**Work to be completed**
Collect every line below that contains the word "зависеть".

**Material supplied**
++++++++++
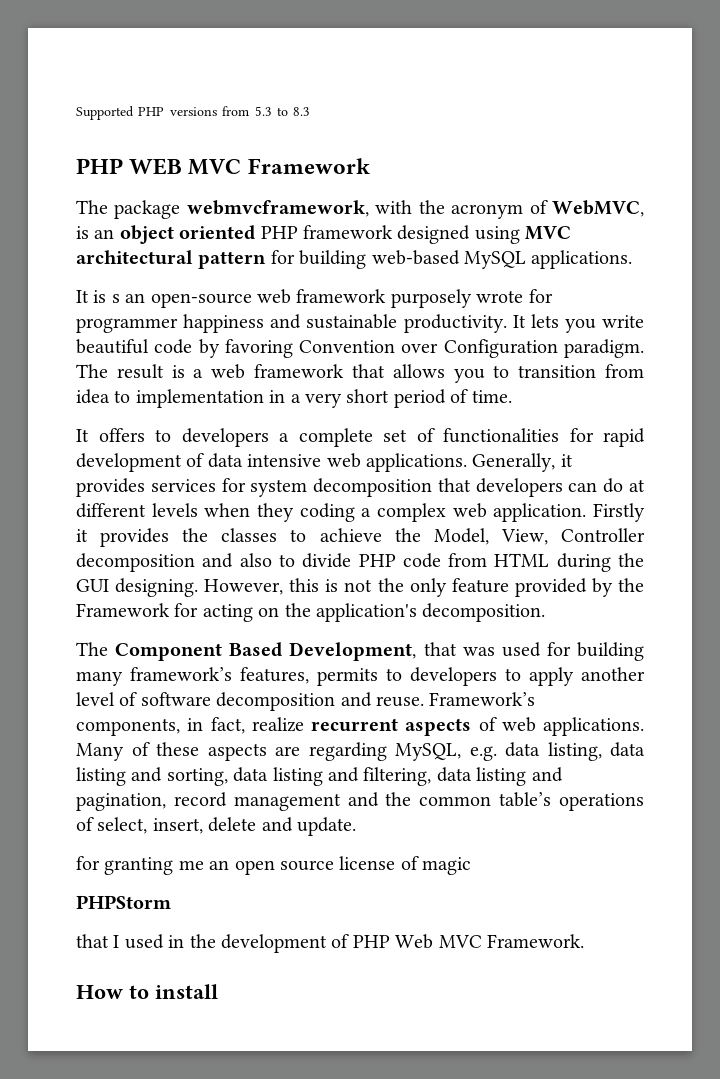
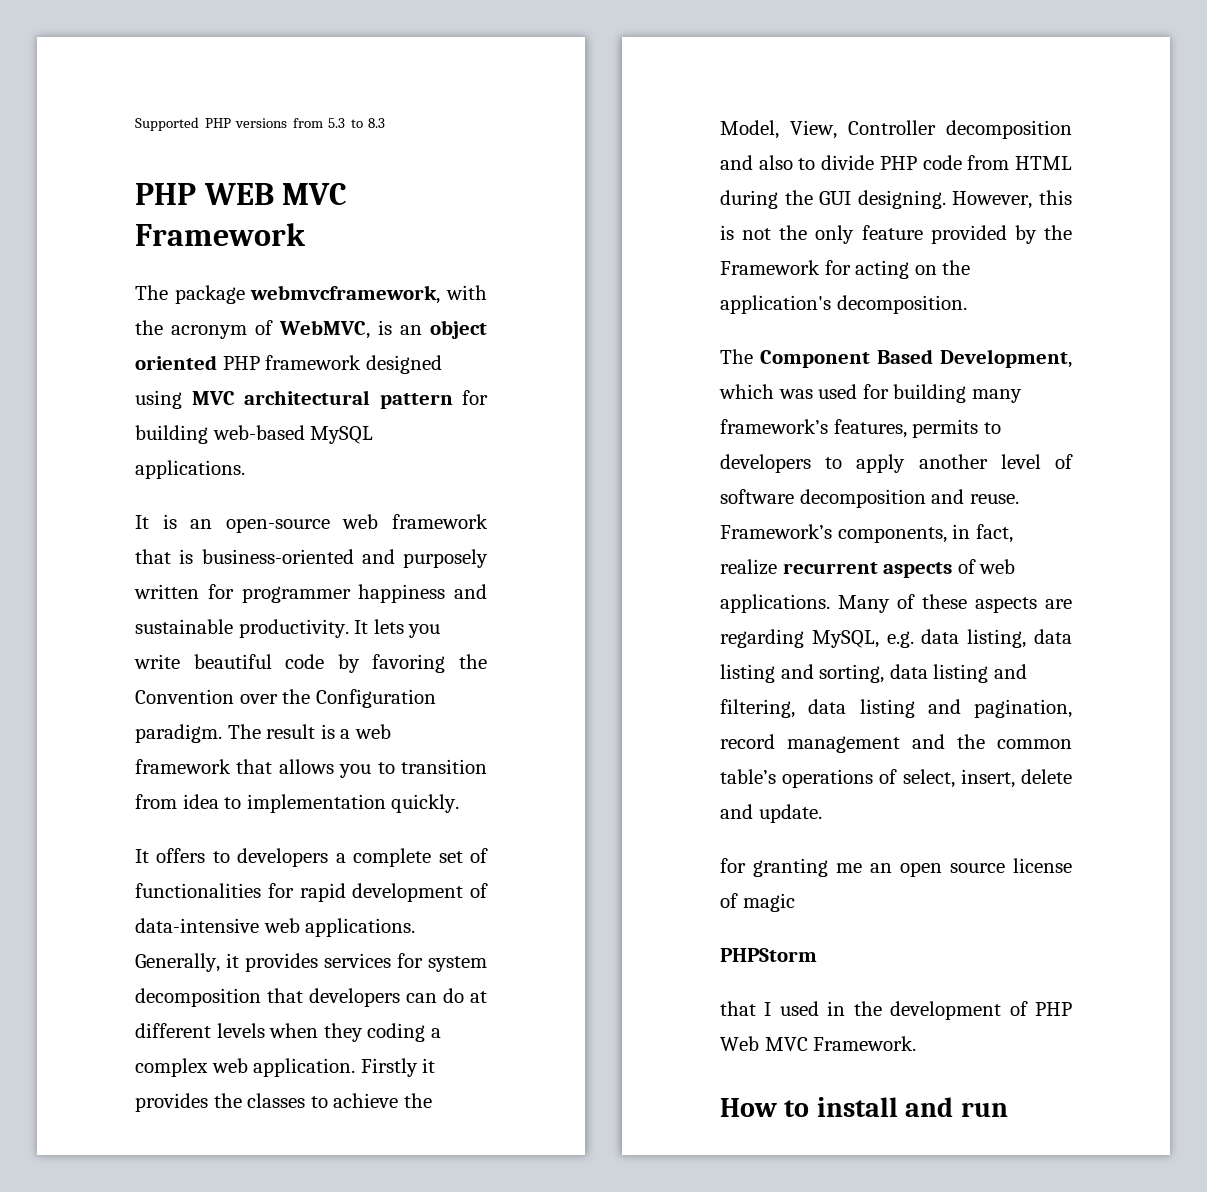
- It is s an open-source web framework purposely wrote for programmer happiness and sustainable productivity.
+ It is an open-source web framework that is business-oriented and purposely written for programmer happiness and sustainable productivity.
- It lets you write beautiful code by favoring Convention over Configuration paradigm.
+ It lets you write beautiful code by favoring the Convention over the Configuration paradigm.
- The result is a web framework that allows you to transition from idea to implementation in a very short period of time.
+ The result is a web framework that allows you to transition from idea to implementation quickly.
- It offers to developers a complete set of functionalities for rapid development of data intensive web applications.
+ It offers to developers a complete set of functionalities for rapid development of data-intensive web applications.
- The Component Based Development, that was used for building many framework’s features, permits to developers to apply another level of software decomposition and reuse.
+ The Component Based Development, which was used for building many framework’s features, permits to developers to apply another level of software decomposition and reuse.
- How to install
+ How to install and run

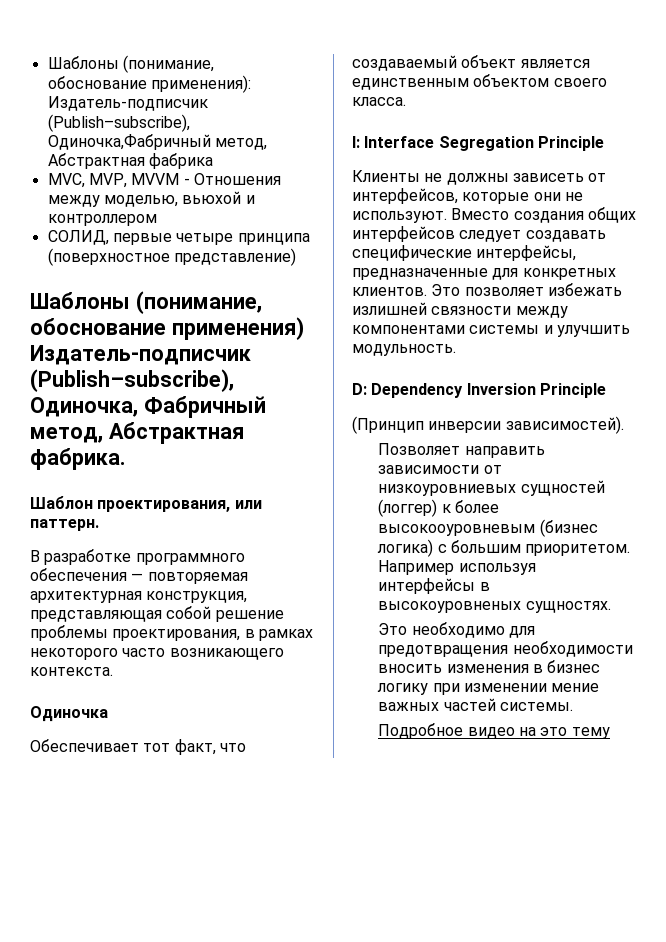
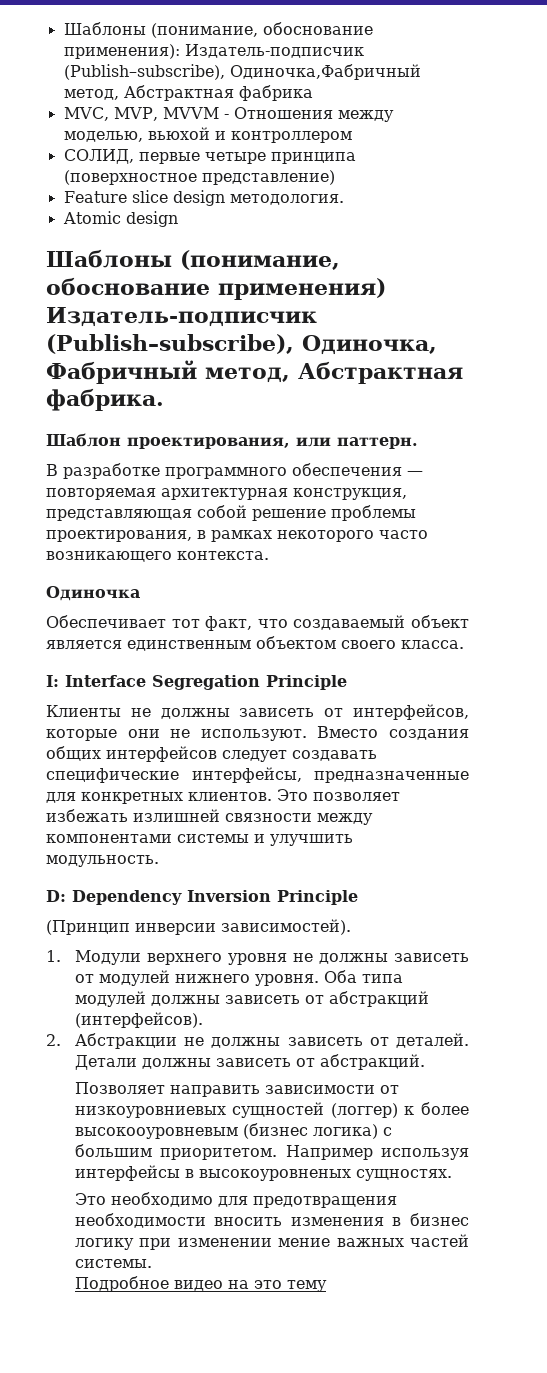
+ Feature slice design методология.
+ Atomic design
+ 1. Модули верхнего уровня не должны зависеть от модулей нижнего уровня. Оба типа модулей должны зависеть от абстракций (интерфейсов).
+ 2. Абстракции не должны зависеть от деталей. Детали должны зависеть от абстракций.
++++++++++
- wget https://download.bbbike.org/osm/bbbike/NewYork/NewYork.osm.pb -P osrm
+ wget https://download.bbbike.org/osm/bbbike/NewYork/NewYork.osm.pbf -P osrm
++++++++++
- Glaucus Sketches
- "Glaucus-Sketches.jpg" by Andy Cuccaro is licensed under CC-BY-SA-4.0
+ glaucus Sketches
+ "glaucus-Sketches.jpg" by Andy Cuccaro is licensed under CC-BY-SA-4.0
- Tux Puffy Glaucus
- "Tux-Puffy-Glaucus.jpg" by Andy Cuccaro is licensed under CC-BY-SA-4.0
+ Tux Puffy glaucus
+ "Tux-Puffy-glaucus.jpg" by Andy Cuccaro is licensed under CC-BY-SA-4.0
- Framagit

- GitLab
++++++++++
**Response to this exercise**
+ 1. Модули верхнего уровня не должны зависеть от модулей нижнего уровня. Оба типа модулей должны зависеть от абстракций (интерфейсов).
+ 2. Абстракции не должны зависеть от деталей. Детали должны зависеть от абстракций.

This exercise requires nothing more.